Heliconia Angondjé : 9 mois de salaires impayés

Heliconia Angondjé © D.R

Plus une semaine ne passe sans que l’on ne découvre un nouveau foyer de protestation dans notre pays. Le dernier en date est celui qui oppose les anciens employés du Complexe hôtelier Héliconia Angondjé à l’Agence gabonaise de développement, de promotion du tourisme et de l’hôtellerie (AGATOUR). Depuis le avril 2017, soit 9 mois, ces agents n’ont été payés. Une affliction qui laisse indifférente les autorités compétentes.

C’est une affaire qui remonte à la session dudit complexe au ministère de la Communication par le ministre du budget et des comptes publics de l’époque Mathias Otounga Ossibadjouo par arrêté n°00086/MBCF portant affectation au ministère en charge de la Communication du Complexe hôtelier Héléiconia Angondjé. Depuis cet épisode, les impayés s’accumulent. Le moral en berne, les anciens employés de l’hôtel sont désormais livrés à leur sort.

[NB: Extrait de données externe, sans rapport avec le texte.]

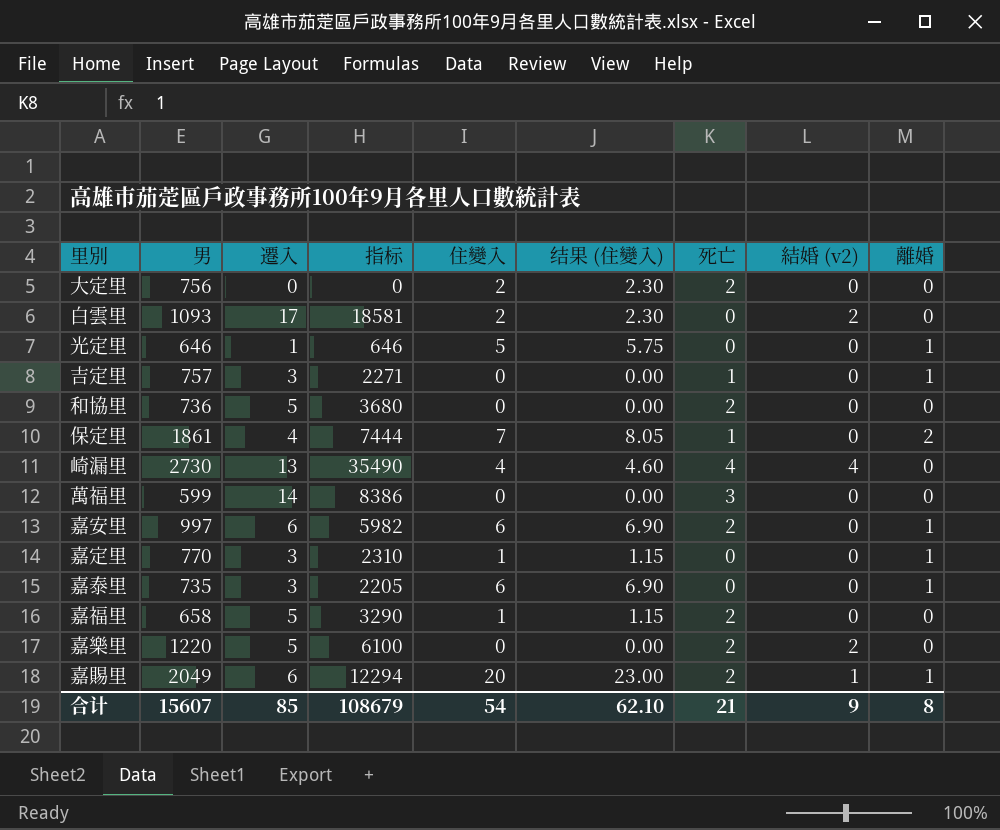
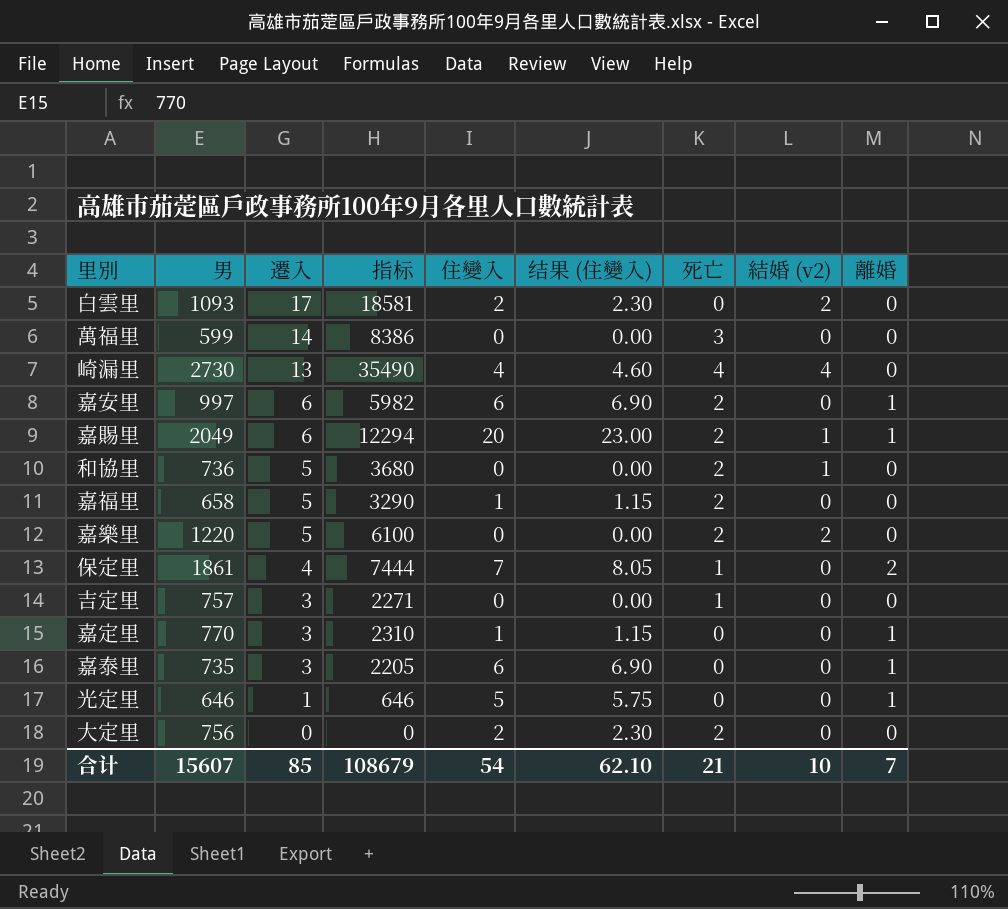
row order: none -> 遷入 descending
和協里 | 結婚 (v2): 0 -> 1
吉定里 | 離婚: 1 -> 0
合计 | 結婚 (v2): 9 -> 10
合计 | 離婚: 8 -> 7

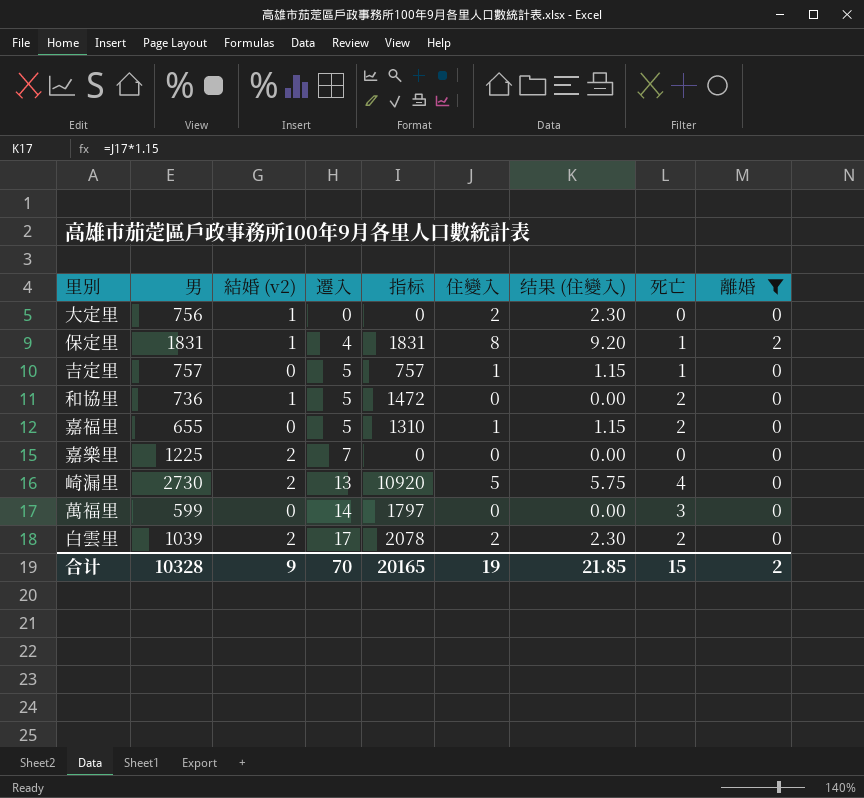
filter: none -> 離婚 != 1
row order: 遷入 descending -> 遷入 ascending
column 結婚 (v2) | position: 8 -> 3
column 指标 | formula: [男] * [遷入] -> [男] * [死亡]
大定里 | 結婚 (v2): 0 -> 1
大定里 | 死亡: 2 -> 0
保定里 | 男: 1861 -> 1831
保定里 | 結婚 (v2): 0 -> 1
保定里 | 住變入: 7 -> 8
保定里 | 结果 (住變入): 8.05 -> 9.20
吉定里 | 遷入: 3 -> 5
吉定里 | 住變入: 0 -> 1
吉定里 | 结果 (住變入): 0.00 -> 1.15
嘉福里 | 男: 658 -> 655
嘉樂里 | 男: 1220 -> 1225
嘉樂里 | 遷入: 5 -> 7
嘉樂里 | 死亡: 2 -> 0
崎漏里 | 結婚 (v2): 4 -> 2
崎漏里 | 住變入: 4 -> 5
崎漏里 | 结果 (住變入): 4.60 -> 5.75
白雲里 | 男: 1093 -> 1039
白雲里 | 死亡: 0 -> 2
合计 | 男: 15607 -> 10328
合计 | 結婚 (v2): 10 -> 9
合计 | 遷入: 85 -> 70
合计 | 指标: 108679 -> 20165
合计 | 住變入: 54 -> 19
合计 | 结果 (住變入): 62.10 -> 21.85
合计 | 死亡: 21 -> 15
合计 | 離婚: 7 -> 2

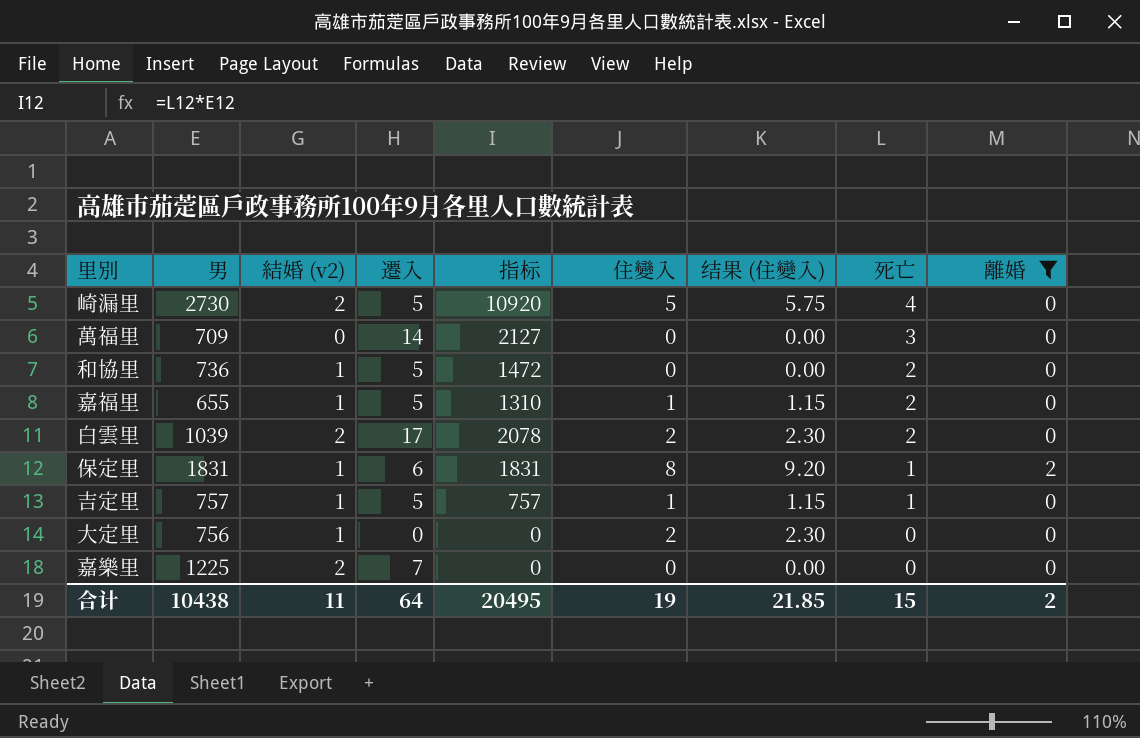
row order: 遷入 ascending -> 死亡 descending
崎漏里 | 遷入: 13 -> 5
萬福里 | 男: 599 -> 709
萬福里 | 指标: 1797 -> 2127
嘉福里 | 結婚 (v2): 0 -> 1
保定里 | 遷入: 4 -> 6
吉定里 | 結婚 (v2): 0 -> 1
合计 | 男: 10328 -> 10438
合计 | 結婚 (v2): 9 -> 11
合计 | 遷入: 70 -> 64
合计 | 指标: 20165 -> 20495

«Pour nous, après la session des locaux par le ministère de Budget et des comptes publics au ministère de la communication, l’Etat allait payer nos arriérés de salaires accumulés par l’ancien directeur Aworet Gabriel avant qu’il ne procède à la passation de services avec Karine Arissani la nouvelle DG de l’Agatour. Lors d’un entretien avec l’ancien Directeur général, il a souhaité qu’il y ait un plan social pour que les employés puissent être dédommagés, vu que l’hôtel allait être cédé et que c’est le nouvel acquéreur (le ministère de la communication) des locaux qui devait payer le solde tout compte des employés mais malheureusement on a rien reçu», indique à nos confreres de Moutouki, Léandre Louma, un des délégués du personnel d’Héliconia Angondjé.

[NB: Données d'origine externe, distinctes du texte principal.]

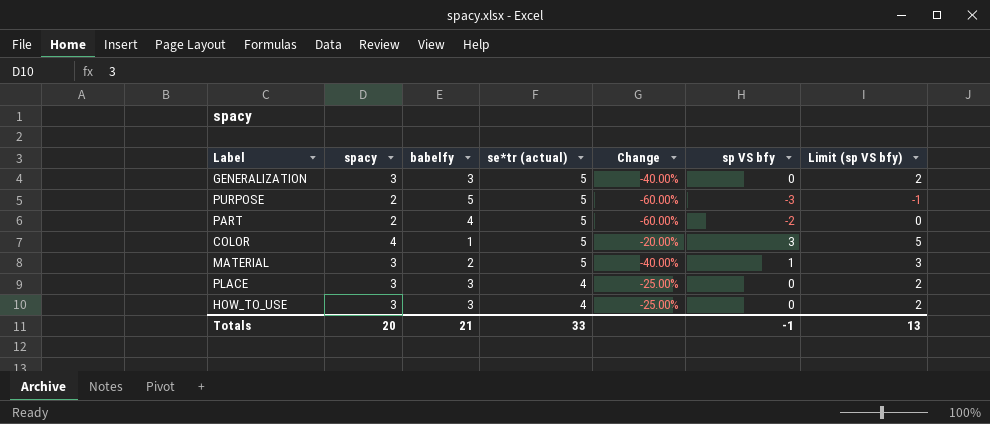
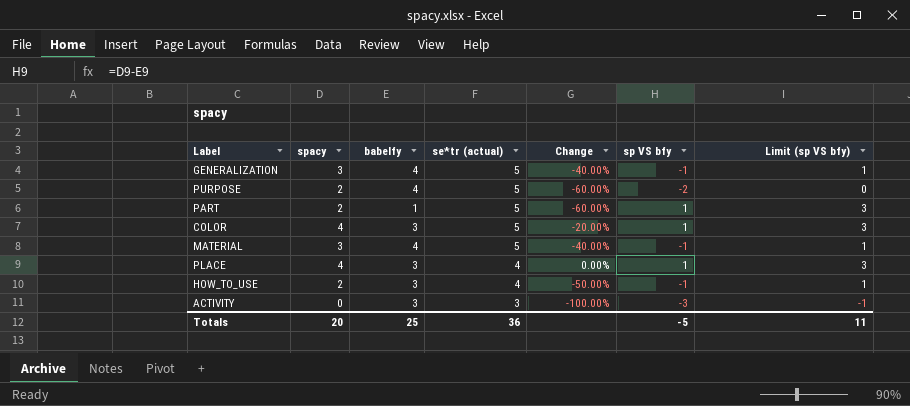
GENERALIZATION | babelfy: 3 -> 4
GENERALIZATION | sp VS bfy: 0 -> -1
GENERALIZATION | Limit (sp VS bfy): 2 -> 1
PURPOSE | babelfy: 5 -> 4
PURPOSE | sp VS bfy: -3 -> -2
PURPOSE | Limit (sp VS bfy): -1 -> 0
PART | babelfy: 4 -> 1
PART | sp VS bfy: -2 -> 1
PART | Limit (sp VS bfy): 0 -> 3
COLOR | babelfy: 1 -> 3
COLOR | sp VS bfy: 3 -> 1
COLOR | Limit (sp VS bfy): 5 -> 3
MATERIAL | babelfy: 2 -> 4
MATERIAL | sp VS bfy: 1 -> -1
MATERIAL | Limit (sp VS bfy): 3 -> 1
PLACE | spacy: 3 -> 4
PLACE | Change: -25.00% -> 0.00%
PLACE | sp VS bfy: 0 -> 1
PLACE | Limit (sp VS bfy): 2 -> 3
HOW_TO_USE | spacy: 3 -> 2
HOW_TO_USE | Change: -25.00% -> -50.00%
HOW_TO_USE | sp VS bfy: 0 -> -1
HOW_TO_USE | Limit (sp VS bfy): 2 -> 1
row ACTIVITY: none -> 0 | 3 | 3 | -100.00% | -3 | -1
Totals | babelfy: 21 -> 25
Totals | se*tr (actual): 33 -> 36
Totals | sp VS bfy: -1 -> -5
Totals | Limit (sp VS bfy): 13 -> 11

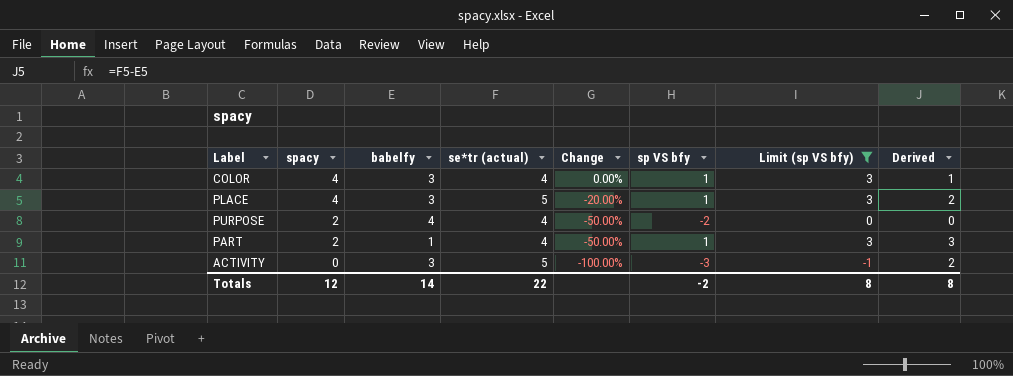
filter: none -> Limit (sp VS bfy) != 1
row order: se*tr (actual) descending -> spacy descending
column Derived | formula: none -> [se*tr (actual)] - [babelfy]
COLOR | se*tr (actual): 5 -> 4
COLOR | Change: -20.00% -> 0.00%
PLACE | se*tr (actual): 4 -> 5
PLACE | Change: 0.00% -> -20.00%
PURPOSE | se*tr (actual): 5 -> 4
PURPOSE | Change: -60.00% -> -50.00%
PART | se*tr (actual): 5 -> 4
PART | Change: -60.00% -> -50.00%
ACTIVITY | se*tr (actual): 3 -> 5
Totals | spacy: 20 -> 12
Totals | babelfy: 25 -> 14
Totals | se*tr (actual): 36 -> 22
Totals | sp VS bfy: -5 -> -2
Totals | Limit (sp VS bfy): 11 -> 8

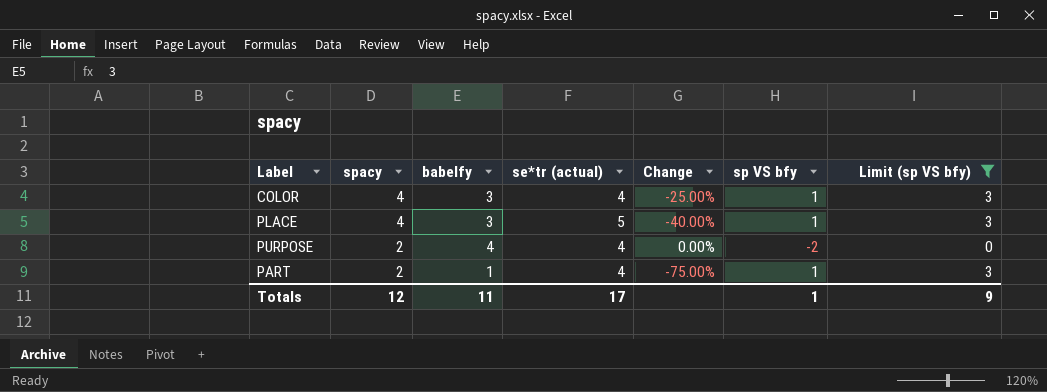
column Derived | formula: [se*tr (actual)] - [babelfy] -> none
column Change | formula: ([spacy] - [se*tr (actual)]) / [se*tr (actual)] -> ([babelfy] - [se*tr (actual)]) / [se*tr (actual)]
row ACTIVITY: 0 | 3 | 5 | -100.00% | -3 | -1 | 2 -> none
Totals | babelfy: 14 -> 11
Totals | se*tr (actual): 22 -> 17
Totals | sp VS bfy: -2 -> 1
Totals | Limit (sp VS bfy): 8 -> 9

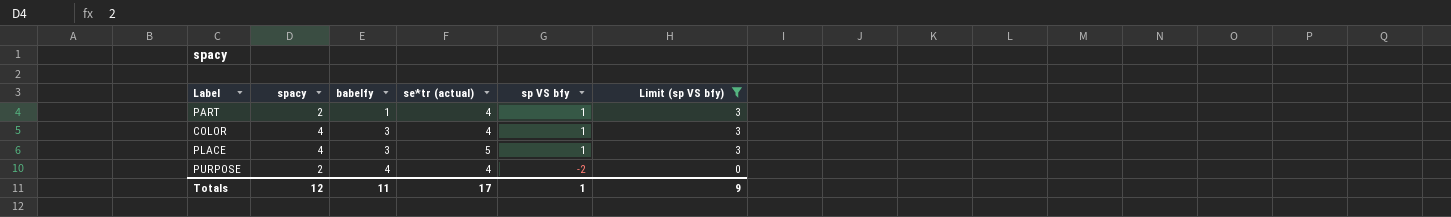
row order: spacy descending -> babelfy ascending
column Change | formula: ([babelfy] - [se*tr (actual)]) / [se*tr (actual)] -> none

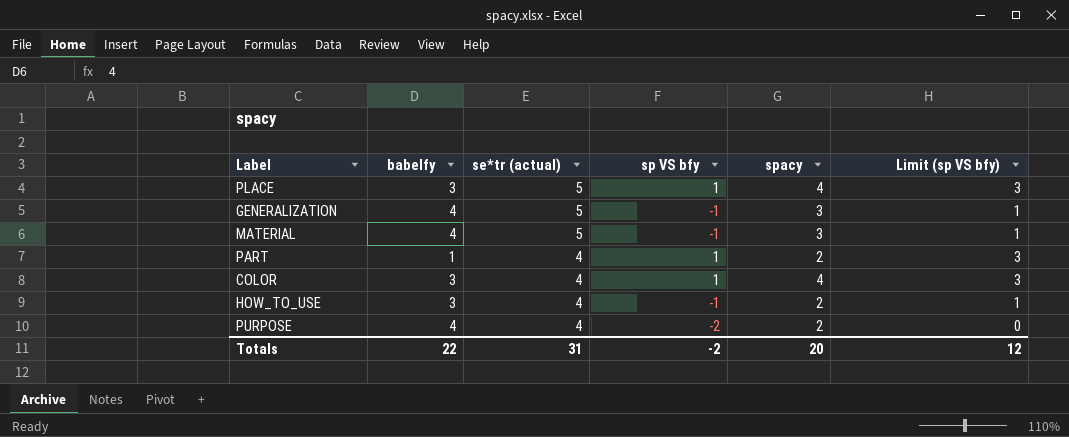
filter: Limit (sp VS bfy) != 1 -> none
row order: babelfy ascending -> se*tr (actual) descending
column spacy | position: 2 -> 5
Totals | babelfy: 11 -> 22
Totals | se*tr (actual): 17 -> 31
Totals | sp VS bfy: 1 -> -2
Totals | spacy: 12 -> 20
Totals | Limit (sp VS bfy): 9 -> 12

Pour sortir de ce problème, l’ancienne direction générale de l’Agatour avait proposé qu’un inventaire du mobilier de l’hôtel soit fait et qu’une vente aux enchères soit organisée. «L’ancien directeur Aworet Gabriel devait initier un inventaire du matériel de l’Hôtel, ce dernier devait être vendus aux enchères et l’argent récolté devait permettre le paiement des arriérés de salaires des agents. Sauf que cette vente aux enchères n’a jamais eu lieu», a ajouté Léandre Louma.

En plus d’être privés de salaire, les employés font face à une interdiction d’accès aux locaux, outre le mutisme de leurs employeurs. Une situation plus qu’embarrassante, ces derniers ne pouvant également récupérer leurs effets personnels. Une société de gardiennage payée par le ministère de la Communication veille au grain.

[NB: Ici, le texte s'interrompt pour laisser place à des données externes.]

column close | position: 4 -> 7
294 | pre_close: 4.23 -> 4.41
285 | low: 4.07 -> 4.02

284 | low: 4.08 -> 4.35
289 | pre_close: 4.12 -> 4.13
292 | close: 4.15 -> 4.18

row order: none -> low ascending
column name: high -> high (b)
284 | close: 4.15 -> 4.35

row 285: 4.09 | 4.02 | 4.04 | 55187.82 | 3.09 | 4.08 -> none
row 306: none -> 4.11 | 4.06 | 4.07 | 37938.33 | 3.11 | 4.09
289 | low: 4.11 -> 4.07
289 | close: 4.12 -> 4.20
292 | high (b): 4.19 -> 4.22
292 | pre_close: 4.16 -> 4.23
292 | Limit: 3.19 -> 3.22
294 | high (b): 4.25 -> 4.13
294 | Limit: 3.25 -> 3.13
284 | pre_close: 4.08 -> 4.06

Ne sachant plus à quel saint se vouer, les agents multiplient les recours auprès des autorités compétentes avec l’aide de la Confédération syndicale gabonaise (Cosiga). Mais ces différents s’avèrent infructueux. «Il a eu des actes de vandalisme dans l’hôtel et plusieurs objets ont été volés. Par la suite une société de gardiennage est arrivée et nous a empêché d’accéder à nos bureaux sous les ordres disent-ils de la hiérarchie du ministère de la communication.», a confié le délégué du personnel. 

Toutefois, cette situation a déjà coûté la vie à l’ancien chauffeur du Complexe hôtelier. Faute d’avoir de l’argent pour suivre un traitement, ce dernier avait été retrouvé mort dans sa chambre il y a quelques semaines. Il a été inhumé le week-end dernier dans des conditions particulièrement déplorable. «Notre collègue est mort sans pouvoir se soigner. Peut-être attendent-ils que nous y passons aussi pour qu’ils règlent notre problème. Qui peut vivre convenablement sans argent ? Nous sommes des contractuels de l’Etat, aujourd’hui ce projet auquel nous avons cru fait que nous payons le plus lourd tribut», renchérit-il.

Le désintéressement dont ces agents sont victimes de la part de leurs anciens employeurs est tel qu’aucun document ne leur a été délivré après avoir été jetés à la porte. Même pas un certificat de travail susceptible de prouver qu’ils ont été salariés de l’hôtel Héliconia.